L’inchiesta toscana riguarda la fondazione che era considerata la “cassaforte” della corrente di Renzi ai tempi della scalata a Palazzo Chigi. Nei giorni scorsi l’avviso di garanzia inviato all’ex premier e stato spedito anche all’ex ministra (e attuale capogruppo di Iv) Maria Elena Boschi, al deputato del Pd Luca Lotti e all’ex presidente di Open Alberto Bianchi. Nello stesso fascicolo è indagato anche Marco Carrai, già iscritto nel filone principale dell’inchiesta. “Ci hanno mandato un avviso di garanzia in cui scambiano la Boschi con Guerini. Per capire le differenze tra Boschi e Guerini non è necessario aprire il codice penale, basta aprire un giornale”, sostiene sempre Renzi in un’intervista al Dubbio. L’ex premier dice di essere stato “danneggiato” dall’inchiesta e come presunta prova della sua fiducia nei confronti della magistratura si vanta di aver “promosso 70 azioni di risarcimento danni in sede civile“.

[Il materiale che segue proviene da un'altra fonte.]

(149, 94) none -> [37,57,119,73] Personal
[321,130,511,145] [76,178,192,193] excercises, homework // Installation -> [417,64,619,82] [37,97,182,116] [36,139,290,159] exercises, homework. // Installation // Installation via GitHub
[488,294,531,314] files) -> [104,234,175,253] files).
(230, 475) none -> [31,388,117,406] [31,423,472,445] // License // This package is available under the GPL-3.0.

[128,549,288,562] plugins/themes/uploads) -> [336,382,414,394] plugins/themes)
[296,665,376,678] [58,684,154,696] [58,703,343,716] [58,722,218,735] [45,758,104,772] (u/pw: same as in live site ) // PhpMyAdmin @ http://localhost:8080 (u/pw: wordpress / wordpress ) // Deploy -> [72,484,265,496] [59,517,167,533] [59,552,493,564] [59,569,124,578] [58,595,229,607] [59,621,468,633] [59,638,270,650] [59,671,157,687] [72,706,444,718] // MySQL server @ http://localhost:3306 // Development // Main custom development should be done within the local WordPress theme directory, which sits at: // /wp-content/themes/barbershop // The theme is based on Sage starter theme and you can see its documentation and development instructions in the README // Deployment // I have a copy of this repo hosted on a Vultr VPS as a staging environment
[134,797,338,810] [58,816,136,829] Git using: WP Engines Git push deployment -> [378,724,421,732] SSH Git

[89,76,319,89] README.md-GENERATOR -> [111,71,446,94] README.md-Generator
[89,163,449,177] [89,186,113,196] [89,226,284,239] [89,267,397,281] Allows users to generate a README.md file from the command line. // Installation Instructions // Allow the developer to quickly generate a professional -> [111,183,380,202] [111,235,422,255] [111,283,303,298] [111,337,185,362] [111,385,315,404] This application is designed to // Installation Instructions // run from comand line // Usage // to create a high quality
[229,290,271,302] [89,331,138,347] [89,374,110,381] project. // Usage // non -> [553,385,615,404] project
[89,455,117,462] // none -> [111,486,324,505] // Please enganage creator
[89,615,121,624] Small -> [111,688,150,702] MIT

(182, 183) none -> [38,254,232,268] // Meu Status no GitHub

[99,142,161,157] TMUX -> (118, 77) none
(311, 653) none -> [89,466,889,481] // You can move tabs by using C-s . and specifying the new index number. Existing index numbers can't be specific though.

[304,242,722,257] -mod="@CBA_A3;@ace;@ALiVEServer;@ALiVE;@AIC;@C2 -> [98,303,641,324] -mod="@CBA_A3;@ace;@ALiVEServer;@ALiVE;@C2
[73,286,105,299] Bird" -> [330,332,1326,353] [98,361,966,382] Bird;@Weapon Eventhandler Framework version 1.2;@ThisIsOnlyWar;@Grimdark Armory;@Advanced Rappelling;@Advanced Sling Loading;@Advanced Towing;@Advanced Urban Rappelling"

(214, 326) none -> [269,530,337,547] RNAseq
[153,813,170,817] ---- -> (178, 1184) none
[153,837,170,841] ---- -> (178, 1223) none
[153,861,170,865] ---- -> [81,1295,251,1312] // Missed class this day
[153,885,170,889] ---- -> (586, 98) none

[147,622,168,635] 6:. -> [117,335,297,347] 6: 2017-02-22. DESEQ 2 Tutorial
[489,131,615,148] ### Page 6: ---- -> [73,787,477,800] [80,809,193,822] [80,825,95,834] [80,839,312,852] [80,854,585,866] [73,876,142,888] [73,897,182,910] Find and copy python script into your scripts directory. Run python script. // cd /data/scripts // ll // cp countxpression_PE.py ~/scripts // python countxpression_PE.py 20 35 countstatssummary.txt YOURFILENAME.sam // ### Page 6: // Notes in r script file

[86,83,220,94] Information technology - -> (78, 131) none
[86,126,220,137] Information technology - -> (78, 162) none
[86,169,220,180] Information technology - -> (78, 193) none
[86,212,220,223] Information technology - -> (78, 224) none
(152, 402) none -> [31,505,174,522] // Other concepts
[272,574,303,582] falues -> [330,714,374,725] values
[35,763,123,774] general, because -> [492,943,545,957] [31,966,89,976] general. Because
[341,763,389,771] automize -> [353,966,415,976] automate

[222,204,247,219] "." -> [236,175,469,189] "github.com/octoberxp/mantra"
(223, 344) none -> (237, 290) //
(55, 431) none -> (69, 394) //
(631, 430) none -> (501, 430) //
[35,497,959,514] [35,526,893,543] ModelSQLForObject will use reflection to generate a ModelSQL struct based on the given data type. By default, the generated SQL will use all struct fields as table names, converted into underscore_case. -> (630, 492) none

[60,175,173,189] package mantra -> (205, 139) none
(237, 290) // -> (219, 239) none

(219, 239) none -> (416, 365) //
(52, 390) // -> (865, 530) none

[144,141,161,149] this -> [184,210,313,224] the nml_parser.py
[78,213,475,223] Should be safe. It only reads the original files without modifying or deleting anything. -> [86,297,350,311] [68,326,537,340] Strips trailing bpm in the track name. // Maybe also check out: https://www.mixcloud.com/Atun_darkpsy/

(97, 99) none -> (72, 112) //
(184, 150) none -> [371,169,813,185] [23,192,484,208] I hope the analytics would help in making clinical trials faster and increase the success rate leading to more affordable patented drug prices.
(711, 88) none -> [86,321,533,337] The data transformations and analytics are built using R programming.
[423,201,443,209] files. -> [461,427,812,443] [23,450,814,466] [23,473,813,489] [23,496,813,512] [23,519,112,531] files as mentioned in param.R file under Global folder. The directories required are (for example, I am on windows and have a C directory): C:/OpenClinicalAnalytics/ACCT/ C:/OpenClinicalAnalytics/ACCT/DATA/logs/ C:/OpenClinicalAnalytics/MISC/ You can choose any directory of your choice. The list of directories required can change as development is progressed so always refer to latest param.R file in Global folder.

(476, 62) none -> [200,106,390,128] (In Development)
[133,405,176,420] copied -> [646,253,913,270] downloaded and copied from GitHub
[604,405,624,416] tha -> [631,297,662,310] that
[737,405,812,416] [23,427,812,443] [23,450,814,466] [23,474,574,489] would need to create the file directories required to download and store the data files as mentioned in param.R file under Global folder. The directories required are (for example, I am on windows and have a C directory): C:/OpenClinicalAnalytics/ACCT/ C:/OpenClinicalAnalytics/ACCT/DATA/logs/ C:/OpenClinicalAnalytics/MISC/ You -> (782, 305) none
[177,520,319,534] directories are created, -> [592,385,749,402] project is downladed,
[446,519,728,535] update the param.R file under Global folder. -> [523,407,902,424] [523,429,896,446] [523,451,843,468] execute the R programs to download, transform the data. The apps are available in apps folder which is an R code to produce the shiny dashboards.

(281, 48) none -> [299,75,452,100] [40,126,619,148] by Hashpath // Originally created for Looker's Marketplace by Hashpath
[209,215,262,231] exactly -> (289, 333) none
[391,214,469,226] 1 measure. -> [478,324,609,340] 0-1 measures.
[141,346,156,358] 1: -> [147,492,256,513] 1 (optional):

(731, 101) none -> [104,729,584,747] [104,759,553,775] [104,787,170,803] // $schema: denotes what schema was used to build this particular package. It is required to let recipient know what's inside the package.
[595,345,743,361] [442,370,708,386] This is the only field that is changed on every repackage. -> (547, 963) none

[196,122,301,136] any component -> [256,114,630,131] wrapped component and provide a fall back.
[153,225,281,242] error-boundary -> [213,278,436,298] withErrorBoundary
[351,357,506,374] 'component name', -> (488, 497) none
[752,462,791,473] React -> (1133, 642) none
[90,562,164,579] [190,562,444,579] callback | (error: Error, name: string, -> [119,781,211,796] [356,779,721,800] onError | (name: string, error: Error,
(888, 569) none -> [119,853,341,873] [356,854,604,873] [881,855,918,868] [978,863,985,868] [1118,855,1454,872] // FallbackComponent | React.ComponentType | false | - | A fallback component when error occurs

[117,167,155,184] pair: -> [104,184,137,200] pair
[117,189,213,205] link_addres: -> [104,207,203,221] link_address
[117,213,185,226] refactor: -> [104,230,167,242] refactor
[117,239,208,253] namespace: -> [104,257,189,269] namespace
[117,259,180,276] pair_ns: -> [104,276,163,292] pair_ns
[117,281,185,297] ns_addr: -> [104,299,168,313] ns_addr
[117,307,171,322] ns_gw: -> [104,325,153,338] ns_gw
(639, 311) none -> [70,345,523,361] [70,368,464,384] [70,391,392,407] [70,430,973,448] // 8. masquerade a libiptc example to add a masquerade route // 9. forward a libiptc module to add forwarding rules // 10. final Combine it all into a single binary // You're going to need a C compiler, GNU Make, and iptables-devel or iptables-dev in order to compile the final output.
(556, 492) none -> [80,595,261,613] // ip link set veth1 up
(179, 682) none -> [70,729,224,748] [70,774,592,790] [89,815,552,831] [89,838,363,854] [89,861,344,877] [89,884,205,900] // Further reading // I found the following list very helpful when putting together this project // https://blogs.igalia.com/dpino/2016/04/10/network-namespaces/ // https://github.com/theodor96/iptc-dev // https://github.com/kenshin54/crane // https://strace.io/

Non pago delle sue dichiarazioni al Dubbio, Renzi è tornato sull’argomento nella sua Enews: “Sotto il profilo giudiziario – dice – mi aspettavo le scuse dai pm fiorentini per lo scandalo delle perquisizioni annullate dalla Cassazione e, invece, è arrivato un avviso di garanzia multiplo“. Poi il leader di Italia viva ha sfruttato l’occasione per tornare ad appellarsi ai finanziatori del suo piccolo partito: “Con l’esplosione della vicenda Open, di nuovo, la nostra capacità di finanziamento è messa a dura prova. Per chi vuole e può, chiediamo un aiuto straordinario. Perché, nonostante ciò che pensano le anime belle, si può fare politica solo se si hanno le risorse. E, avendo abolito il finanziamento pubblico, l’unica strada è il sostegno dei privati, anche solo con piccoli versamenti per permettere a Italia Viva di continuare a combattere”.